[What the exercise asks]
Below are some records. Return exactly the lines from the one containing "shipping method: DPD -> express" through the one containing "total: 834.12 -> 719.16", both included, and only those.

[Data for review]
# # # # # # #

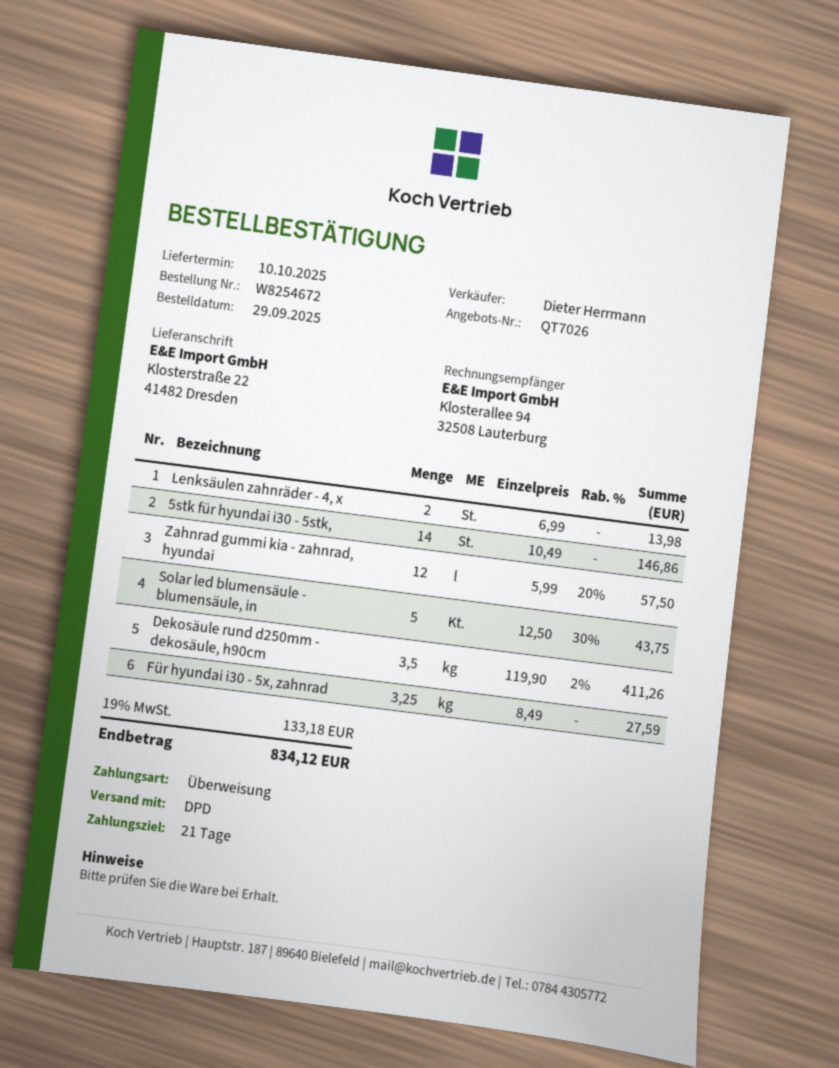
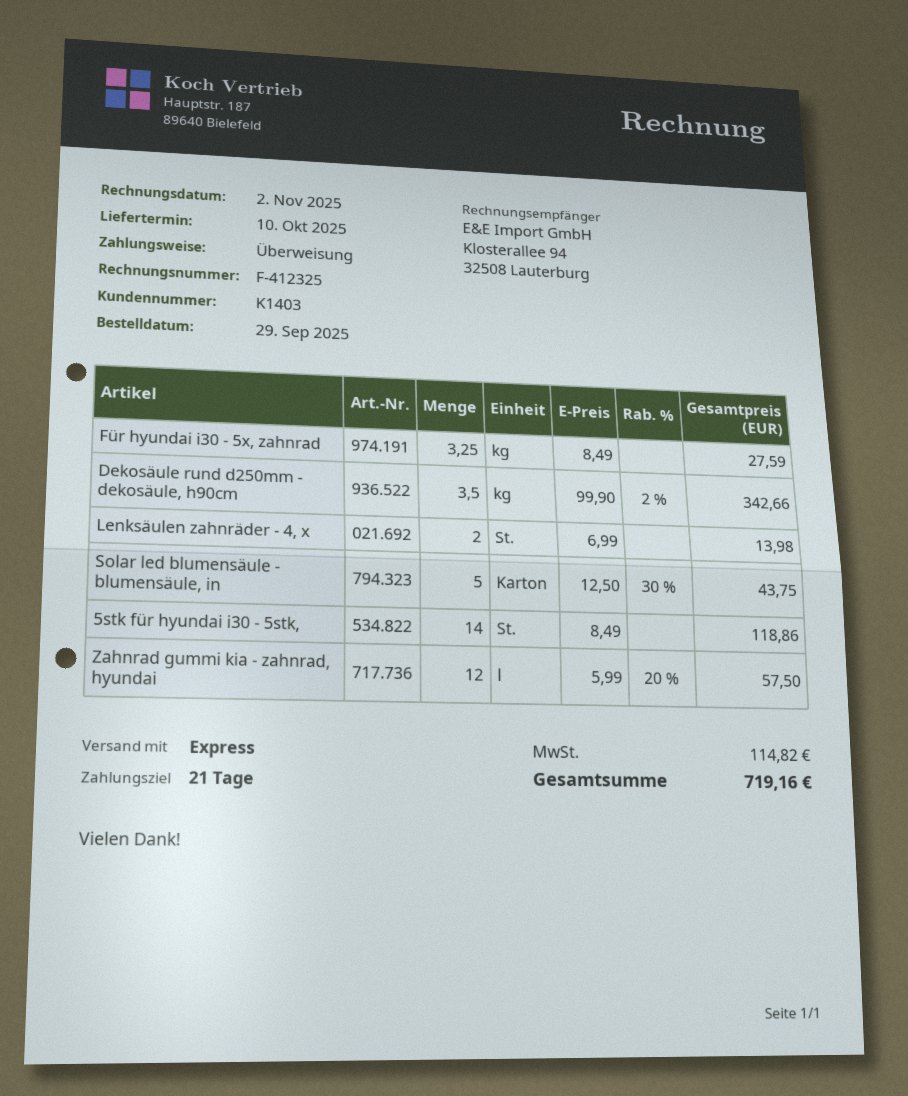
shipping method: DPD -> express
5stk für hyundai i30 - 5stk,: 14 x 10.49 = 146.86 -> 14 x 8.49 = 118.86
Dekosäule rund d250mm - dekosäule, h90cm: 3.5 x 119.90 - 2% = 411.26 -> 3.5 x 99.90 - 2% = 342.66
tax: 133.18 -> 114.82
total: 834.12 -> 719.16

# # # # # # #

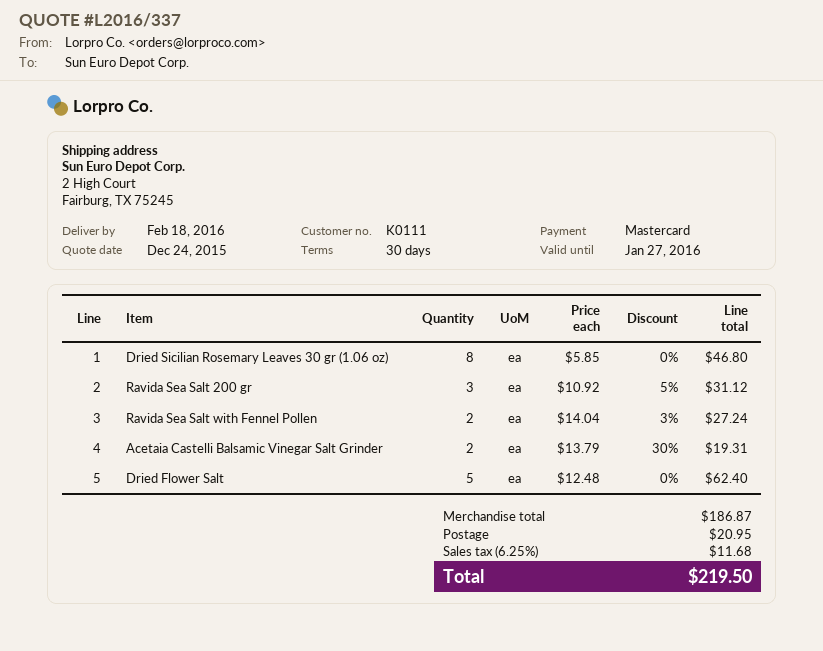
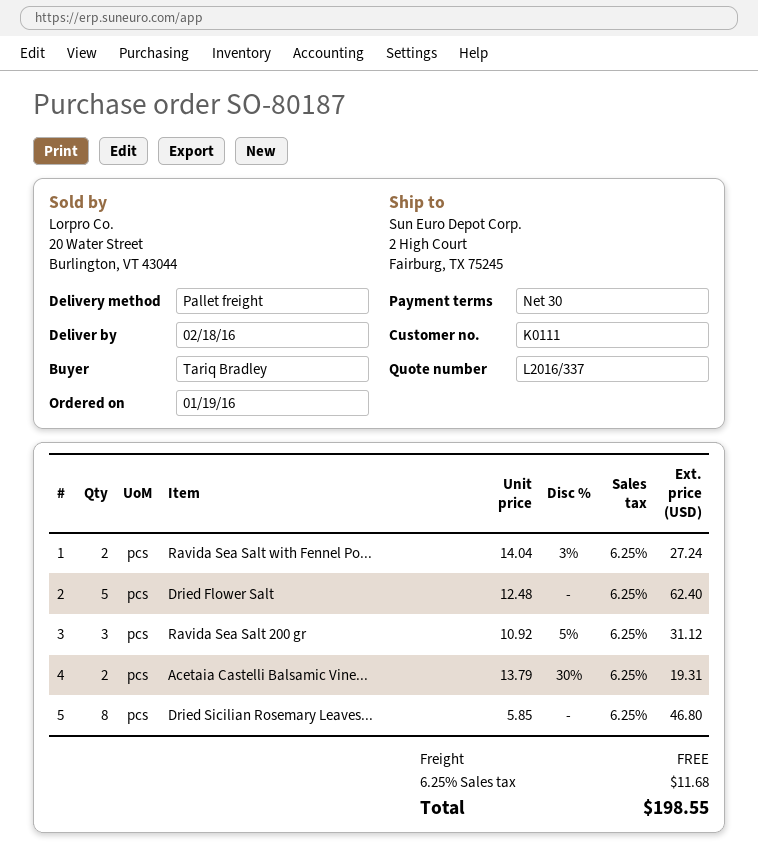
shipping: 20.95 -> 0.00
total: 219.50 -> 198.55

# # # # # # #

[Task output]
shipping method: DPD -> express
5stk für hyundai i30 - 5stk,: 14 x 10.49 = 146.86 -> 14 x 8.49 = 118.86
Dekosäule rund d250mm - dekosäule, h90cm: 3.5 x 119.90 - 2% = 411.26 -> 3.5 x 99.90 - 2% = 342.66
tax: 133.18 -> 114.82
total: 834.12 -> 719.16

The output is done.